▶ **Task to carry out**: Lines of the material that include the word "Attributes" are to be counted; only their number should be given.

________

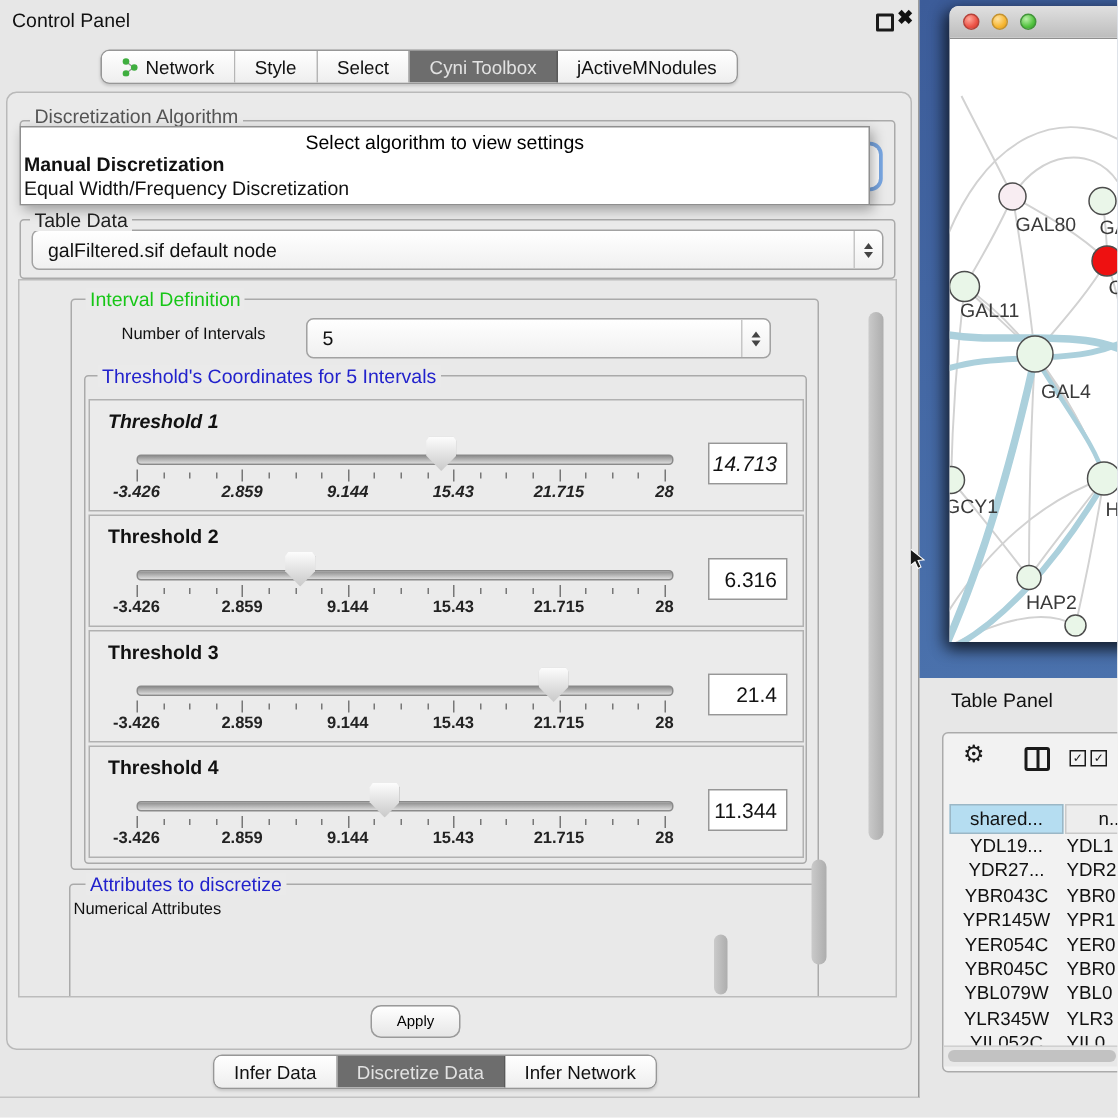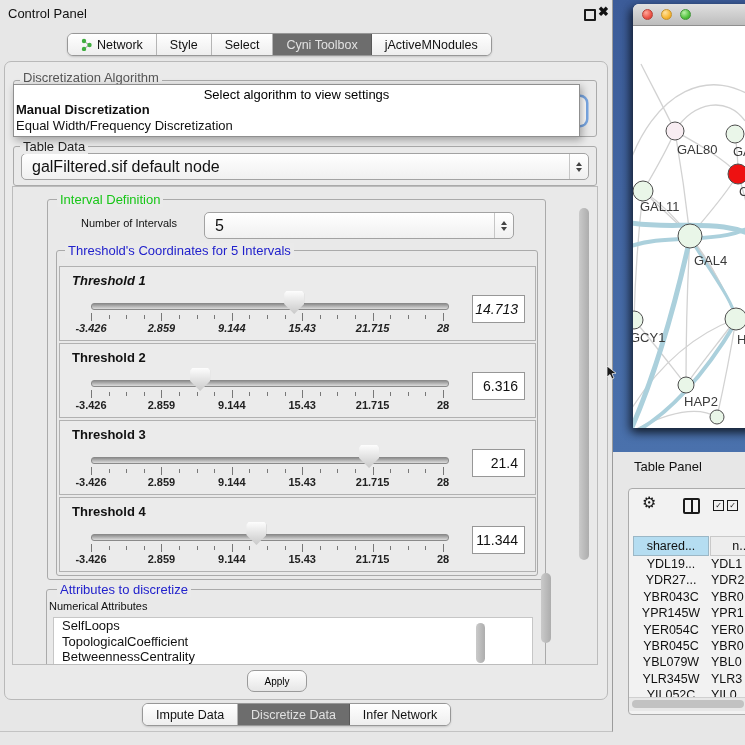--- a/index.html
+++ b/index.html
@@ -28,7 +28,7 @@
   .gt-dark{color:#555;}
   
   .combo{position:absolute;background:linear-gradient(#ffffff,#f0f0f0);border:1px solid #a2a2a2;
-         border-radius:5px;font-size:16px;display:flex;align-items:center;}
+         border-radius:5px;font-size:13px;display:flex;align-items:center;}
   .combo .val{flex:1;padding-left:10px;}
   .combo .spin{width:18px;align-self:stretch;border-left:1px solid #c6c6c6;display:flex;flex-direction:column;
                align-items:center;justify-content:center;gap:2px;}

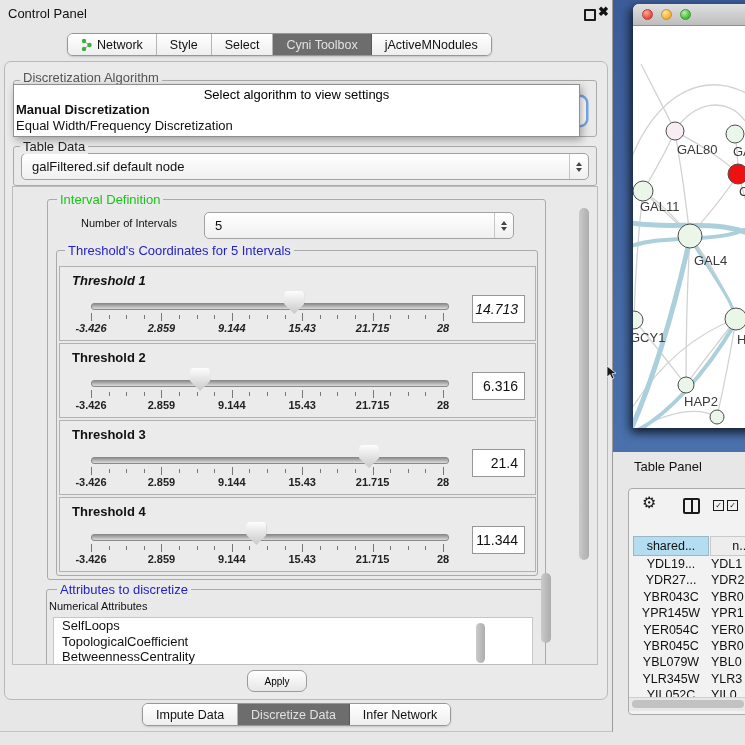--- a/index.html
+++ b/index.html
@@ -307,11 +307,6 @@
       <div class="groupbox" style="left:33px;top:402px;width:498px;height:85px;"></div>
       <div class="grouptitle gt-blue" style="left:44px;top:395px;">Attributes to discretize</div>
       <div class="bold13" style="left:36px;top:413px;">Numerical Attributes</div>
-      <div class="attrlist" id="attr-list">
-          <div class="attr-item">SelfLoops</div>
-          <div class="attr-item">TopologicalCoefficient</div>
-          <div class="attr-item">BetweennessCentrality</div>
-        </div>
       <div class="vsb" style="left:463px;top:436px;width:9px;height:40px;"></div>
 
       <div class="vsb" style="left:566px;top:21px;width:10px;height:352px;"></div>

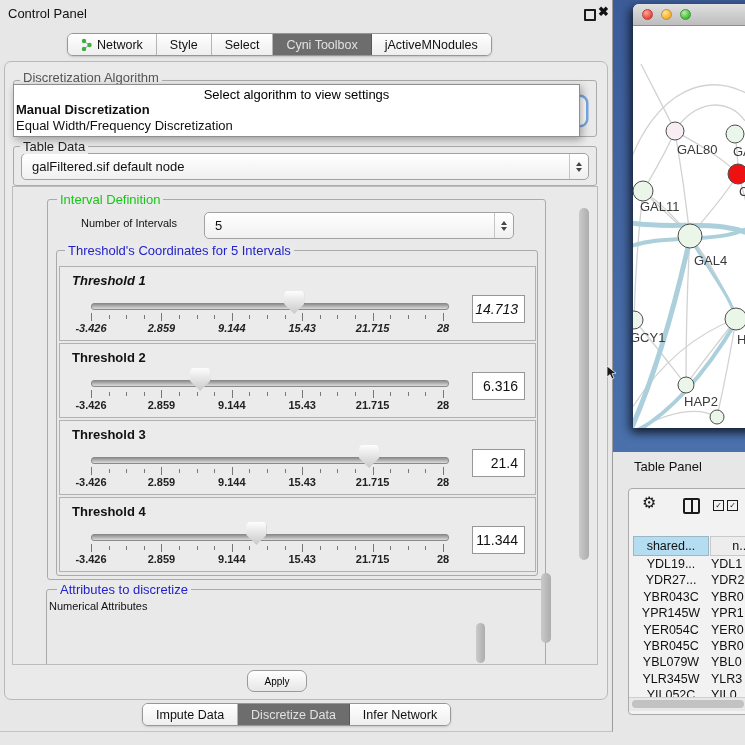--- a/index.html
+++ b/index.html
@@ -317,7 +317,7 @@
 
     <div class="tabrow bottom" id="bottom-tabs">
         <div class="tab">
-          <span>Impute Data</span>
+          <span>Infer Data</span>
         </div>
         <div class="tab sel">
           <span>Discretize Data</span>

________

▶ **Written response**: 2